Do you think nobody will make these mistakes? Do you know about Sammy attack? One guy attacked myspace with CSRF and in less than 24 hours he had millions of friends.
What are the typical defense techniques against CSRF attacks?
- Check referrer: This is not always possible as some companies (AOL) changes the referrer in the http header.
- CAPTCHA: using those weird written characters on the page and asking the user to type in what they see, may be a solution but it is not accessible (and if you are building a site for government your site must be accessible)
- Password reauthentication: Before critical operations such as buy this stocks, complete transaction etc, ask the user to enter his password again.
- Dont use GET: For critical operations such as buy stocks, complete transactions etc, don't accept get request, but require post requests.

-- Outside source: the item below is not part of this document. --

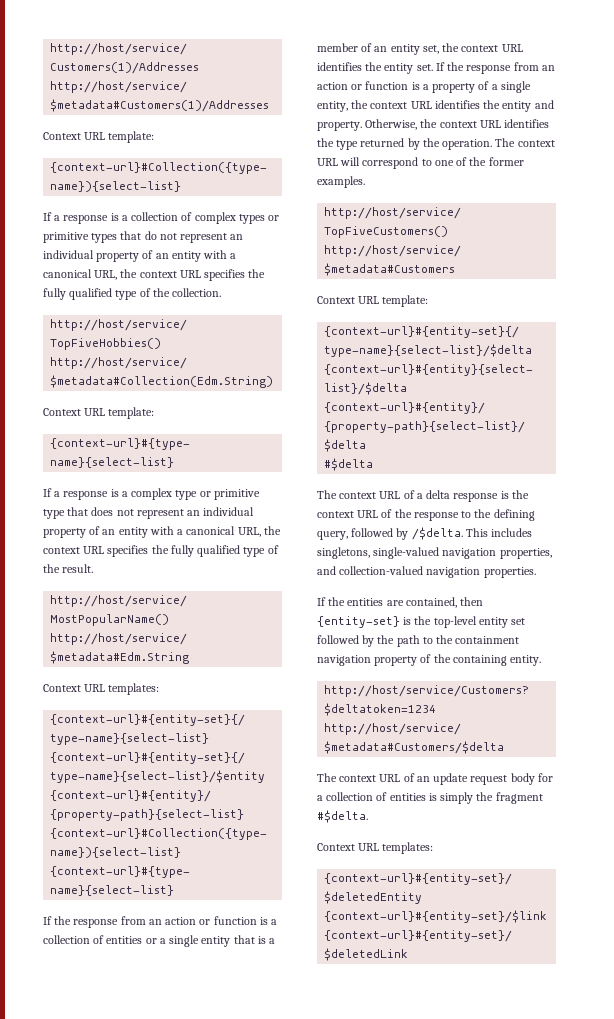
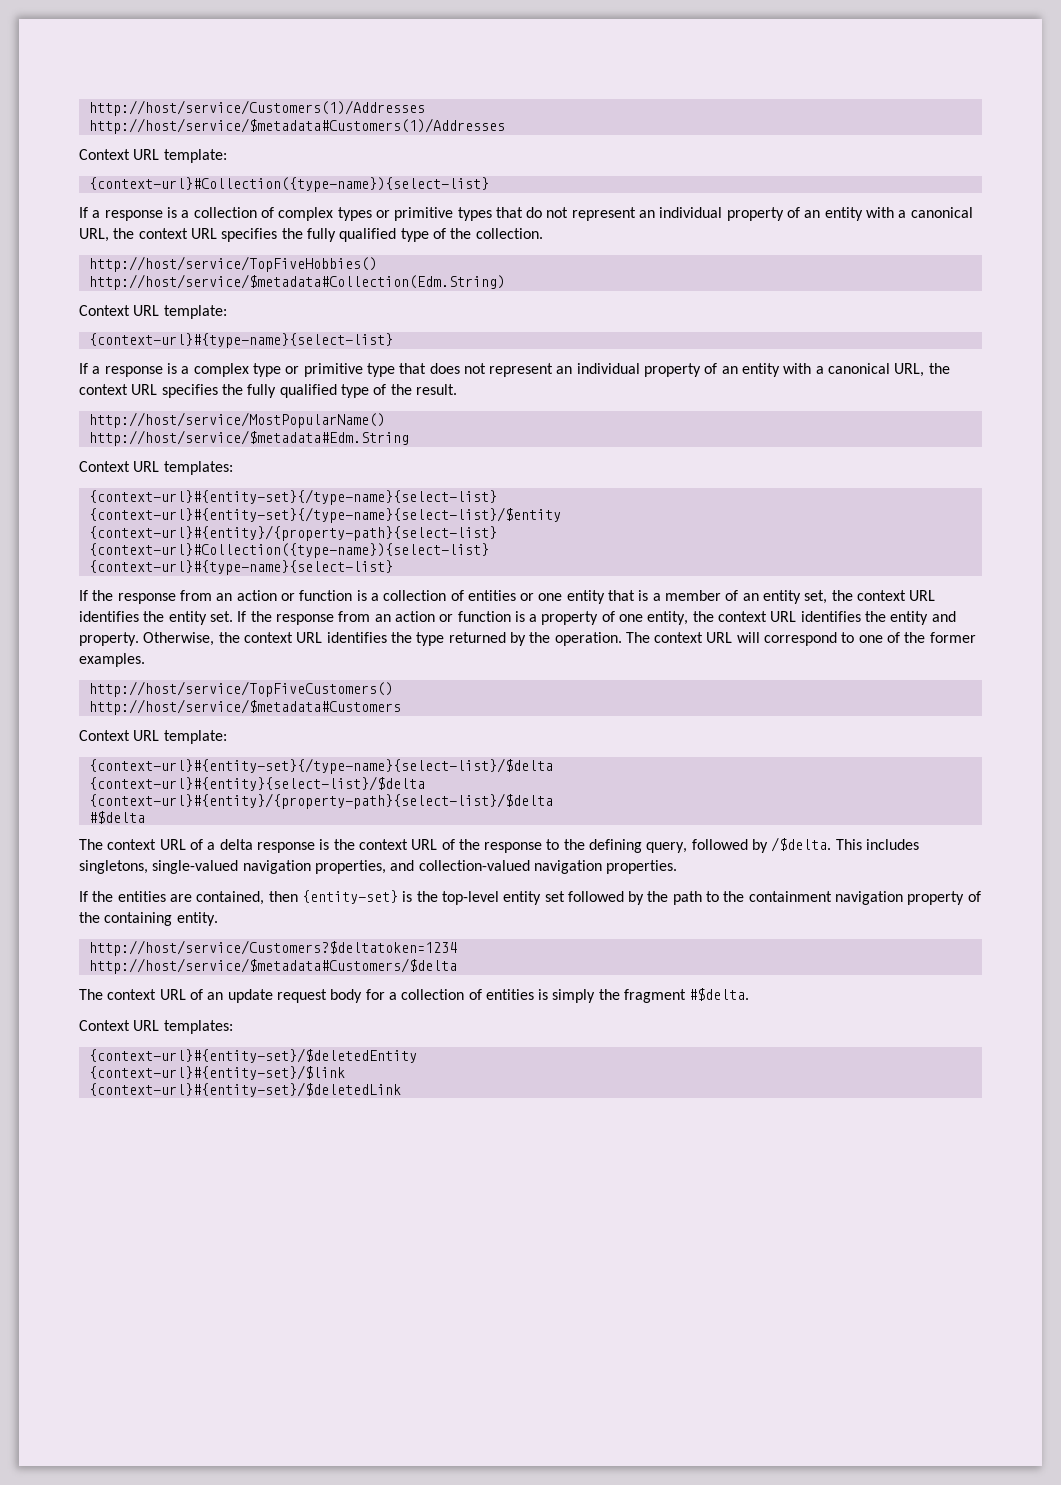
- If the response from an action or function is a collection of entities or a single entity that is a member of an entity set, the context URL identifies the entity set.
+ If the response from an action or function is a collection of entities or one entity that is a member of an entity set, the context URL identifies the entity set.
- If the response from an action or function is a property of a single entity, the context URL identifies the entity and property.
+ If the response from an action or function is a property of one entity, the context URL identifies the entity and property.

This will not solve the problem, but will help with the solution.
- ViewStateUserKey: this is one the hidden gems in asp.net web forms i guess as only a few of the developers know about this. This is a property of the page class, and it assigns a unique identifier to each user and keeps it in the viewstate. You can only set this value at the Page_Init event, Page_Load is too late, and will throw an exception. Basically you can just assign the session id to this variable at page_init, and nature of asp.net web forms will check the viewstate , and if it is been modified throws and error. This works only on post actions
How about ASP.NET MVC?
If you watch Phil Haack’s MIX’09 session, he explained the defense technique in details. Basically ASP.NET MVC has an anti-forgery helper. The algorithm works like this: Put a value in the cookie, trusted modern browsers don't let cross domain cookie shares, put the same value in the form as a hidden value, in the postback compare these 2 values. Let’s say your action method is CompleteCheckout(), and you want to protect this function from CSRF attacks. First thing you do is to apply filter attribute: ValidateAntiForgeryToken, so your action method would be like:
1: [AcceptVerbs(HttpVerbs.Post)]
2: [ValidateAntiForgeryToken]
3: public ActionResult CompleteCheckout()
4: {
5: billing.ChargeCreditCard(shoppingCart);
6: shipping.ShipToClient(shoppingCart);
7: return View();
8: }
This filter basically means, check the value in the cookie, and compare it with the value from form value. As a second step we have to put the value in the form field, there is an helper method for this, and the syntax is simple:
<%=Html.AntiForgeryToken()%>
When you call this helper function from your view page, it generates a hidden type with the name “__RequestVerificationToken” which is a base64 encoded value. And that’s it :) Now if the values do not match, the framework will throw an exception and the attacker couldnt confure the deputy :)
Thanks to Phil’s team to make this so easy.